● PROBLEM TO SOLVE
Take the lines below between the one holding "order number: 16846 -> 16864" and the one holding "total: 954.10 -> 966.31", inclusive, and copy them exactly. Add nothing.

● DATA SUPPLIED

········

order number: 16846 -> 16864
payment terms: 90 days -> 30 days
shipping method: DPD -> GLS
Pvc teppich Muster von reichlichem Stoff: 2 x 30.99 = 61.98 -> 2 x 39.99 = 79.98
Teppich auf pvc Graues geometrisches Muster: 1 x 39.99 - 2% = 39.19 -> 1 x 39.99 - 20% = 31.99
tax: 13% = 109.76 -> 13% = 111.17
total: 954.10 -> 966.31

········

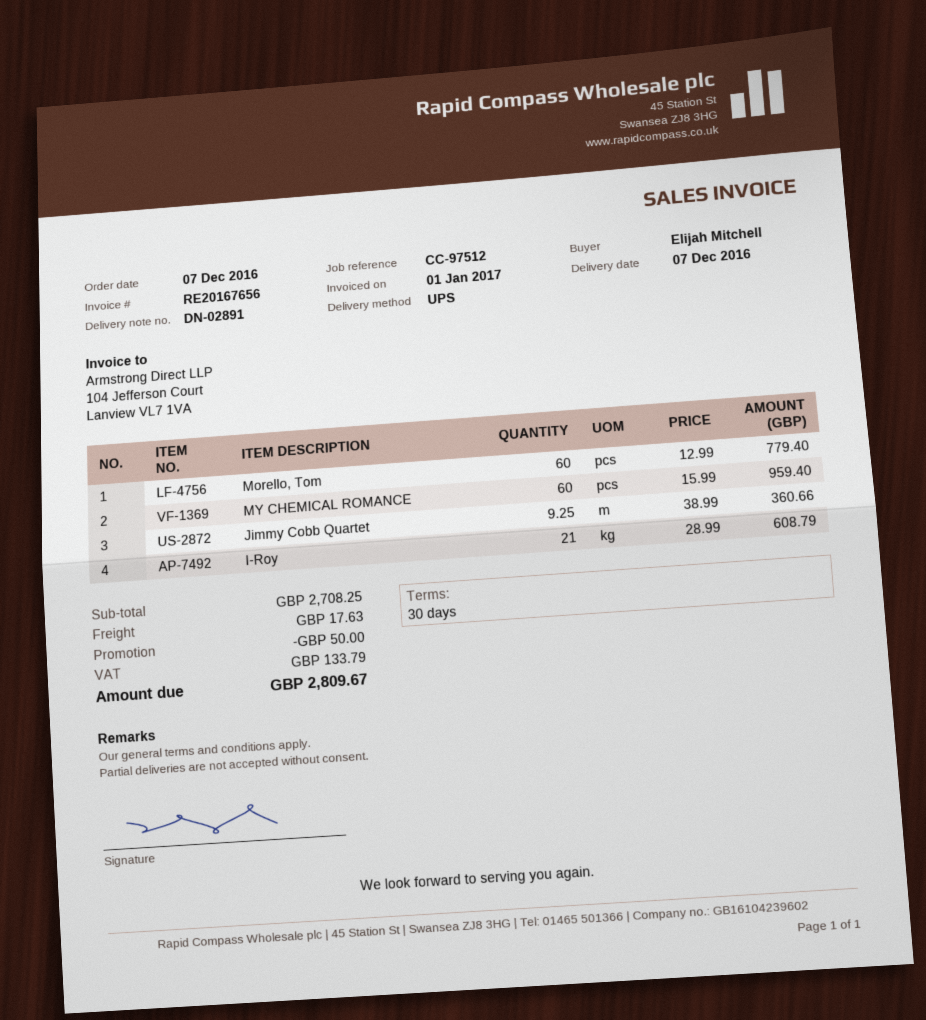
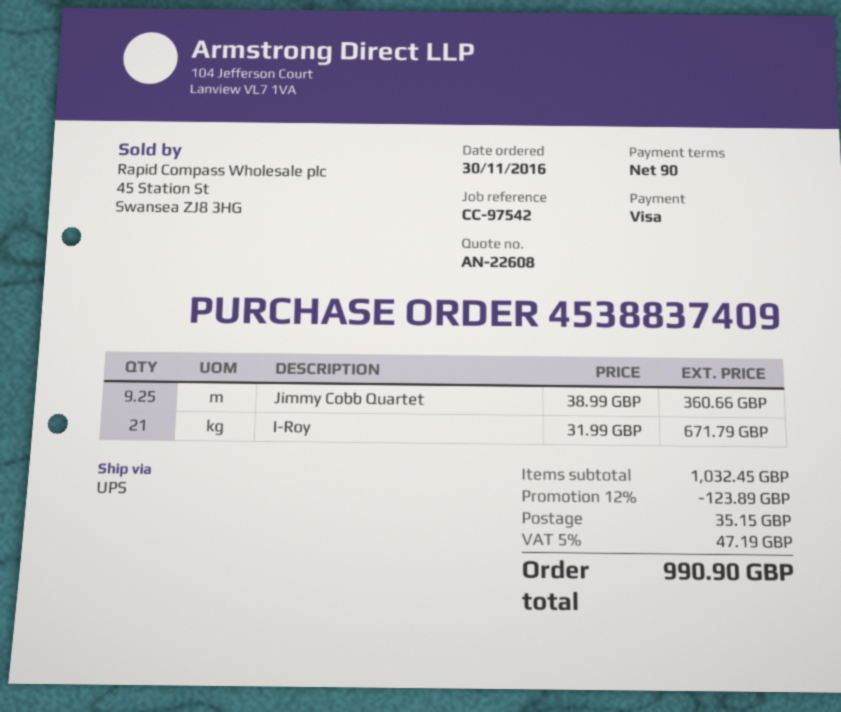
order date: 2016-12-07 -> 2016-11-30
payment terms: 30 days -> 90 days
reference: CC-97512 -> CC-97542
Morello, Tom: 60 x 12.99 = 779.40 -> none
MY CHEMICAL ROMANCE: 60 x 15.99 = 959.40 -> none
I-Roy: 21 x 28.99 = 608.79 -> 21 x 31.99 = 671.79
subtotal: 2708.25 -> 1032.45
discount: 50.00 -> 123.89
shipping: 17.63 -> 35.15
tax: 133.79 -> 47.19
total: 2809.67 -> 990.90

········

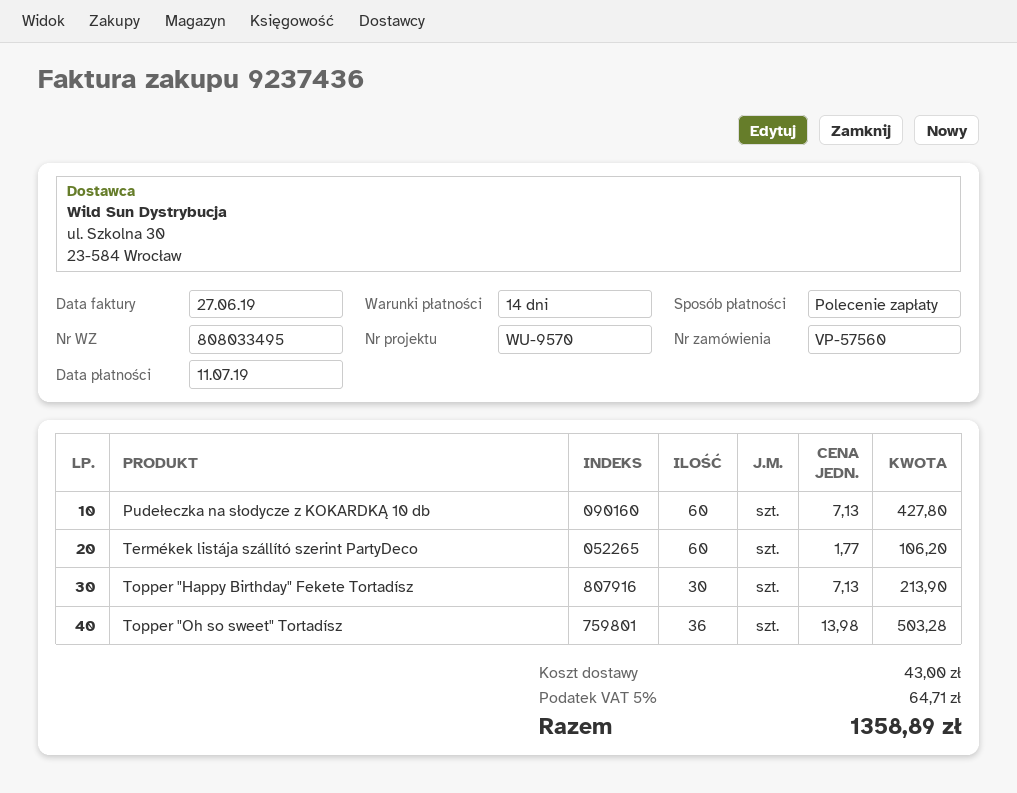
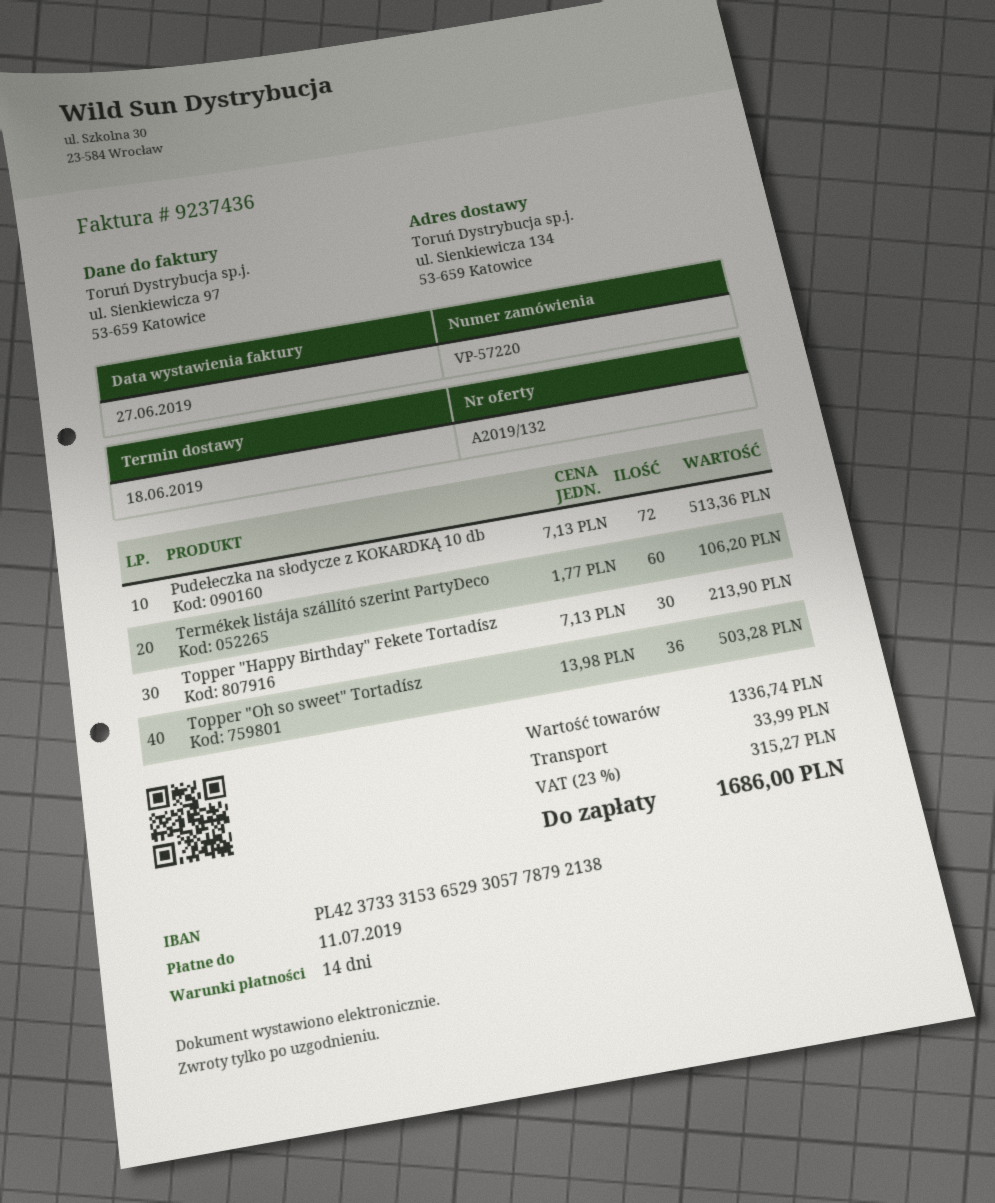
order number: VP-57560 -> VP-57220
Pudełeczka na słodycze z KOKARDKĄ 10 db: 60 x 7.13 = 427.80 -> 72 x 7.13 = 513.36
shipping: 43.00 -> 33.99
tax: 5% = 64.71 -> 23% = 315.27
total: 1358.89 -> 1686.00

········

● FINISHED EXERCISE
order number: 16846 -> 16864
payment terms: 90 days -> 30 days
shipping method: DPD -> GLS
Pvc teppich Muster von reichlichem Stoff: 2 x 30.99 = 61.98 -> 2 x 39.99 = 79.98
Teppich auf pvc Graues geometrisches Muster: 1 x 39.99 - 2% = 39.19 -> 1 x 39.99 - 20% = 31.99
tax: 13% = 109.76 -> 13% = 111.17
total: 954.10 -> 966.31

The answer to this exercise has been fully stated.